## EXERCISE
Of the material below, only the lines from the line containing "[94,360,174,382] Lösung ->" down to the line containing "[96,584,176,606] Lösung ->" belong in the answer, written out exactly.

## DATA TO EXAMINE
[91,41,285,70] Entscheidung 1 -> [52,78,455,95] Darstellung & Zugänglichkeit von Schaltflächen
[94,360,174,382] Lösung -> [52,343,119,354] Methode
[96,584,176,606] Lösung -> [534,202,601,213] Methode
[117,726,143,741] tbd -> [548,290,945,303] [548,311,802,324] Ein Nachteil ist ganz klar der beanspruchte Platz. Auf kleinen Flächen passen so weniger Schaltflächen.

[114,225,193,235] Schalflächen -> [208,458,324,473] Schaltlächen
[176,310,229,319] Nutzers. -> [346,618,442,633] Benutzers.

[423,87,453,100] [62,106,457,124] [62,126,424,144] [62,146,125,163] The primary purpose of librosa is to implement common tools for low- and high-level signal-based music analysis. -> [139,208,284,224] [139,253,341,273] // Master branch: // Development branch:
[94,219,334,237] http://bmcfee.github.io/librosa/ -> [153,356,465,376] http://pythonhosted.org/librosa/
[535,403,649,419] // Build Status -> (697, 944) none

## OUTPUT BELOW
[94,360,174,382] Lösung -> [52,343,119,354] Methode
[96,584,176,606] Lösung -> [534,202,601,213] Methode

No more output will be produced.